▸ WHAT NEEDS TO BE DONE:
Give the line with "subtotal: 129.00 -> 73.00" again, along with every line below it to the end of the records, word for word.

====================

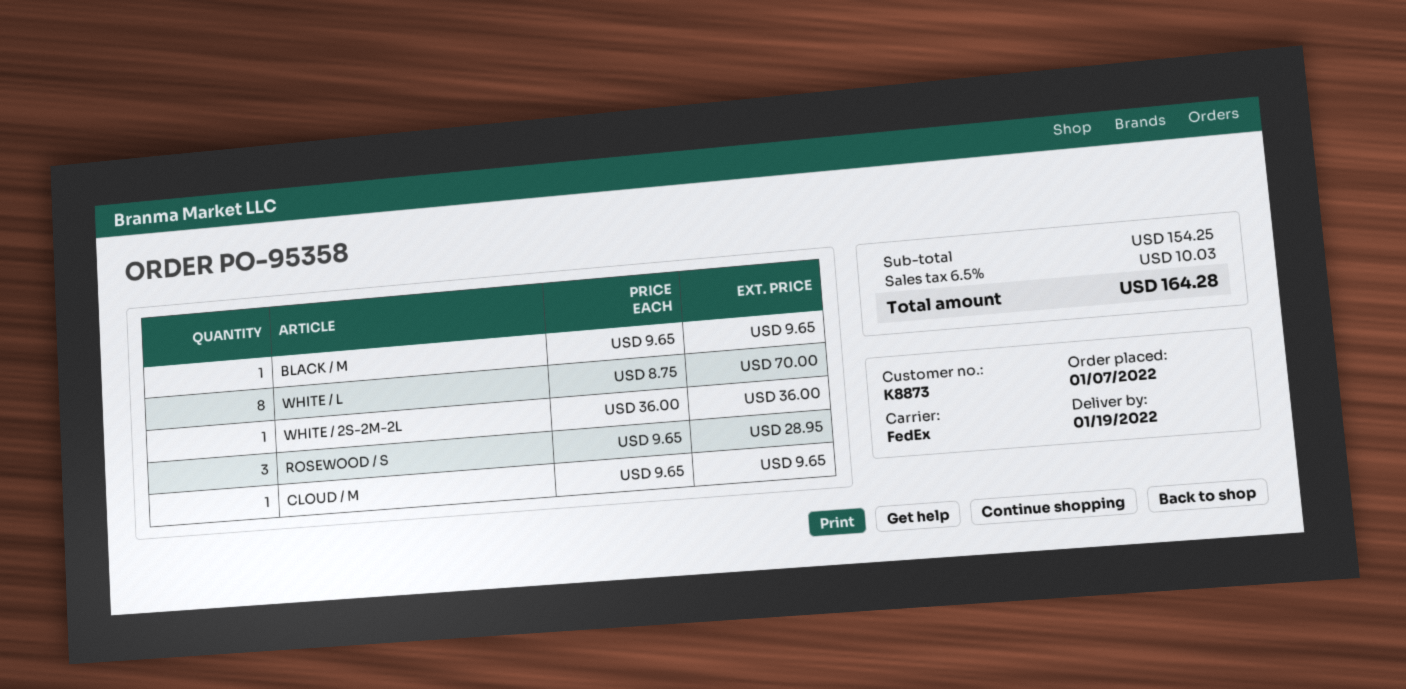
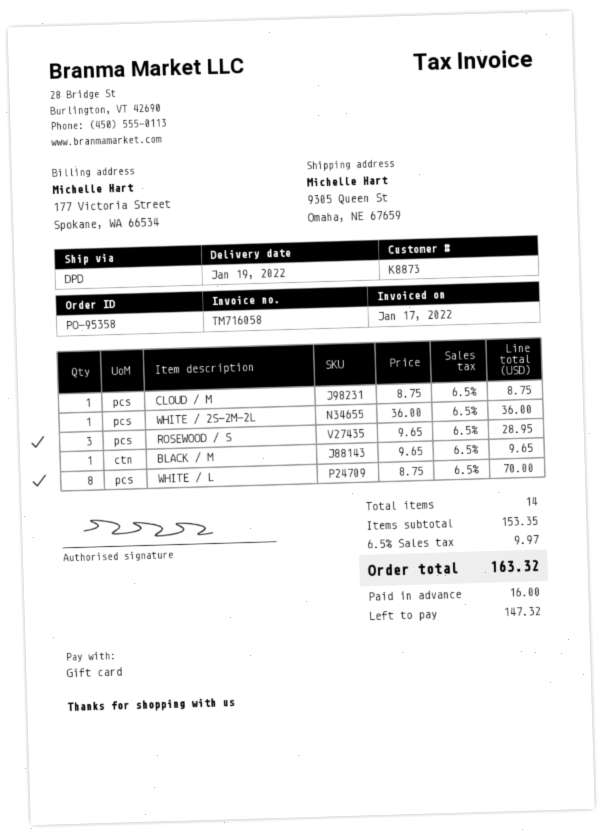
shipping method: FedEx -> DPD
CLOUD / M: 1 x 9.65 = 9.65 -> 1 x 8.75 = 8.75
subtotal: 154.25 -> 153.35
tax: 6.5% = 10.03 -> 6.5% = 9.97
total: 164.28 -> 163.32

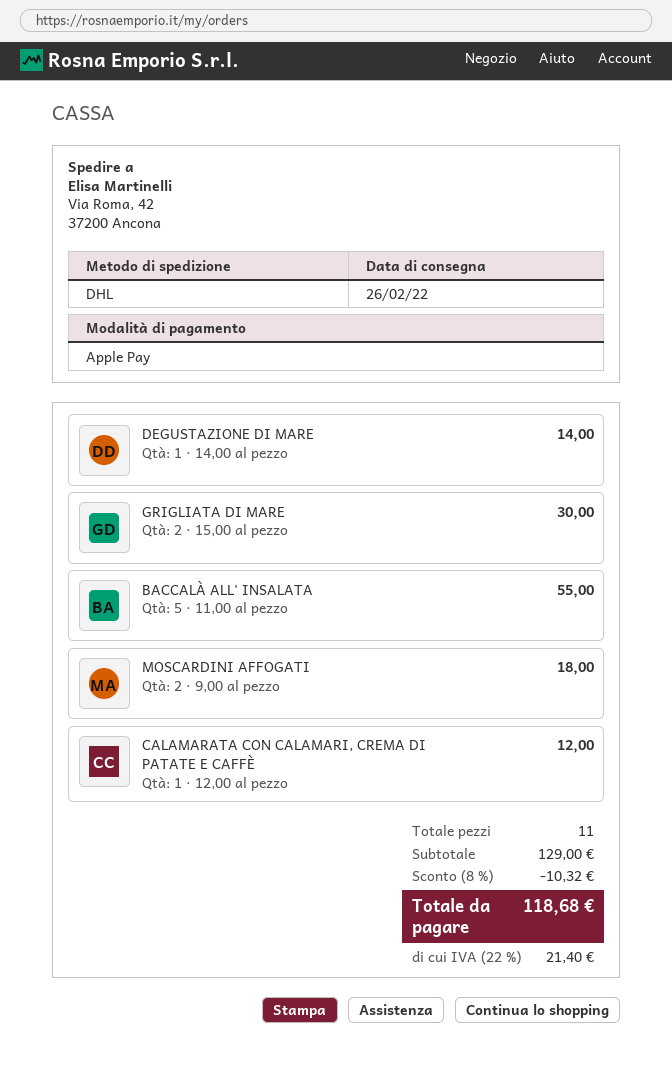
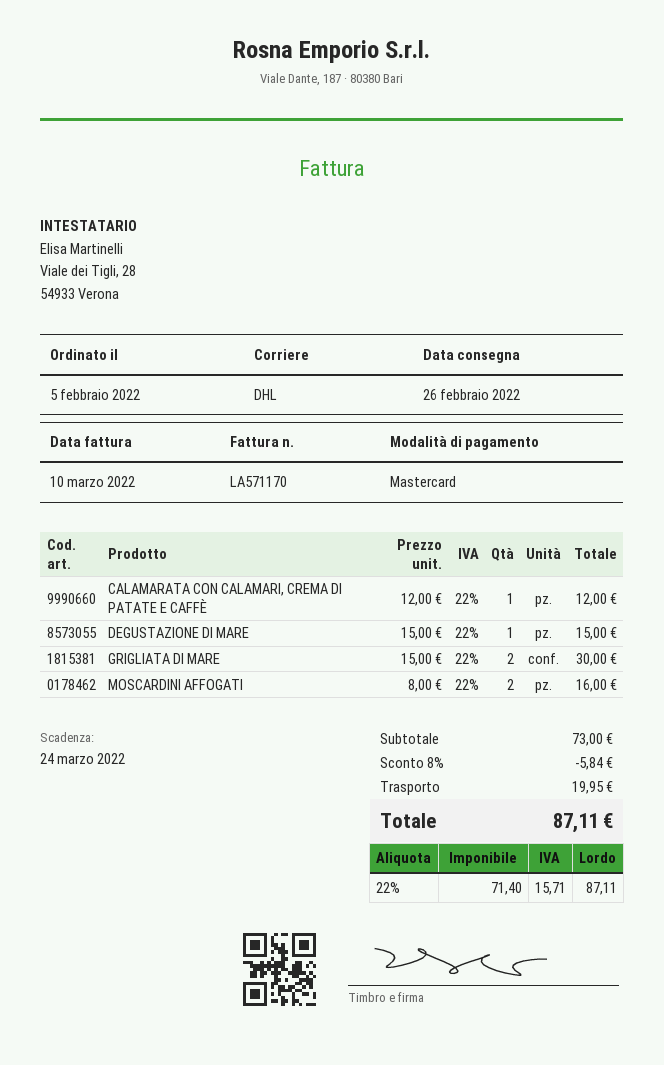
payment method: Apple Pay -> Mastercard
DEGUSTAZIONE DI MARE: 1 x 14.00 = 14.00 -> 1 x 15.00 = 15.00
BACCALÀ ALL' INSALATA: 5 x 11.00 = 55.00 -> none
MOSCARDINI AFFOGATI: 2 x 9.00 = 18.00 -> 2 x 8.00 = 16.00
subtotal: 129.00 -> 73.00
discount: 8% = 10.32 -> 8% = 5.84
shipping: none -> 19.95
tax: 22% = 21.40 -> 22% = 15.71
total: 118.68 -> 87.11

====================

▸ YOUR RESPONSE:
subtotal: 129.00 -> 73.00
discount: 8% = 10.32 -> 8% = 5.84
shipping: none -> 19.95
tax: 22% = 21.40 -> 22% = 15.71
total: 118.68 -> 87.11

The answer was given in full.